If he is in an enviable position, it is by the dint of his merit, perseverance and dedication. And now by declining to take up a ministerial berth or any other position of power or prominence, which was his for the asking, he has proved that he is cut out for a much larger task - perhaps the party's march to New Delhi in the long run.

Misra took off by mobilising Brahmins to support the BSP. Well before he undertook the party campaign, Misra addressed as many as 98 Brahmin meets in different parts of the state.

'Within eight months of my induction into the party as its national general secretary in October 2004, I organised the first Brahman sammellan at Allahabad in February, 2005.'

It was there that the party switched to a new slogan - 'Haathi nahin Ganesh hai, Brahma, Vishnu, Mahesh hai' -, thus abandoning the party's original call - 'Tilak, tarazu aur talwarm inko maro jute char' -.

'I addressed 21 such meets in different places and concluded the first round of this series with a 'maha-sammellan' - in Lucknow on June 9, 2005', Misra said. This mammoth show was addressed by Mayawati herself.

His next move was to travel to each of Uttar Pradesh's 70 districts where he constituted the 'Brahmin-Dalit Bhaichara Banao Samiti' -.

'Each of these committees comprised 300 Brahmins and 100 Dalits, who met on a periodical basis to discuss mutual social problems and also thrash out solutions. We ensured that the Brahmins took the first step to break the traditional barrier by visiting the homes of local Dalit members of the samiti.'

At the end of one year in June 2006, Misra organised a state-level meet of these goodwill committees in Lucknow, which was promptly followed by a series of 77 rallies in different parts of the state between July and September.

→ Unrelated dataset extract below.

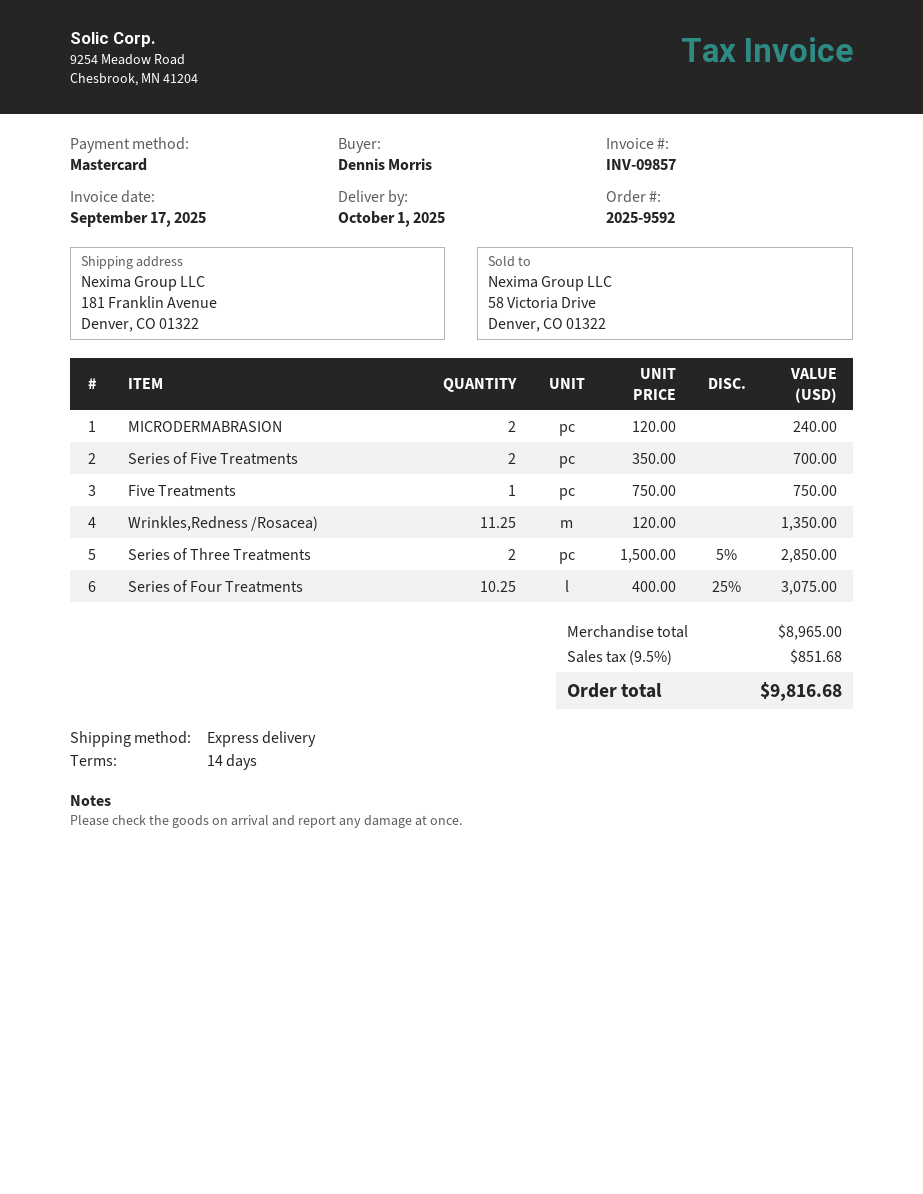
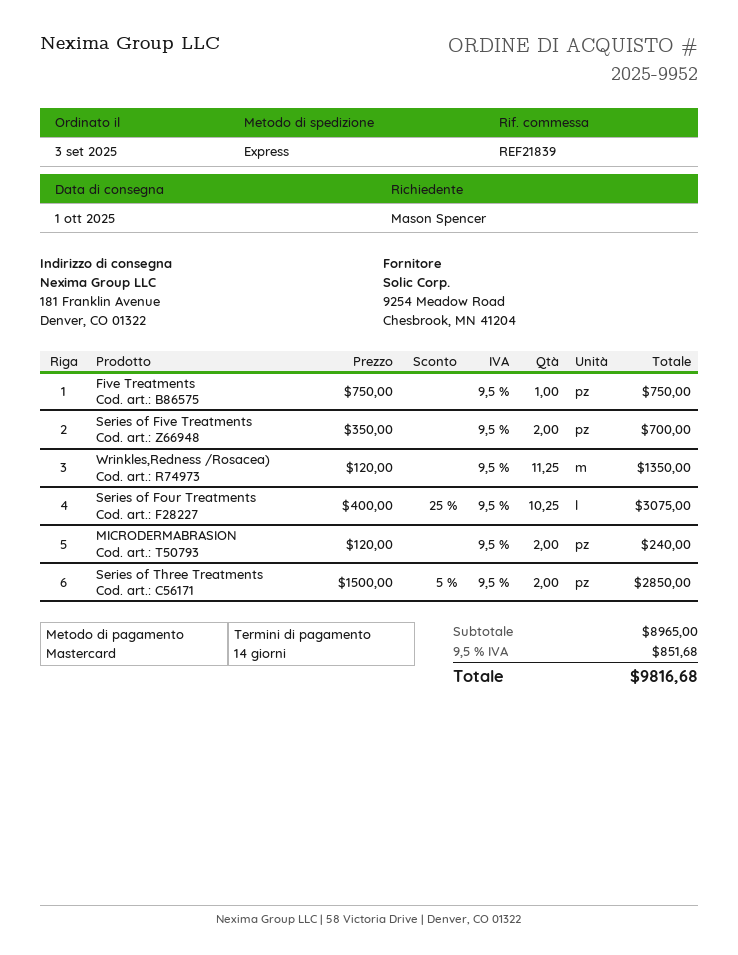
order number: 2025-9592 -> 2025-9952
ordered by: Dennis Morris -> Mason Spencer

He covered a distance of about 21,000 km within the state over three months, busy breaking the caste barrier in a highly hierarchical society.

Misra took pains to make his audience believe that Brahmins were never the exploiters of the have-not Dalits.

'In the traditional Hindu society, the Brahmin survived only on 'bhiksha' - while the Thakur and Yadav remained the powerful landowner who exploited the poor Dalit at will,' was the oft-repeated reminder that made Misra gel with the socially downtrodden.

He would make it a point to make Brahmins go to the nearest Dalit pockets for the goodwill rallies and not vice versa.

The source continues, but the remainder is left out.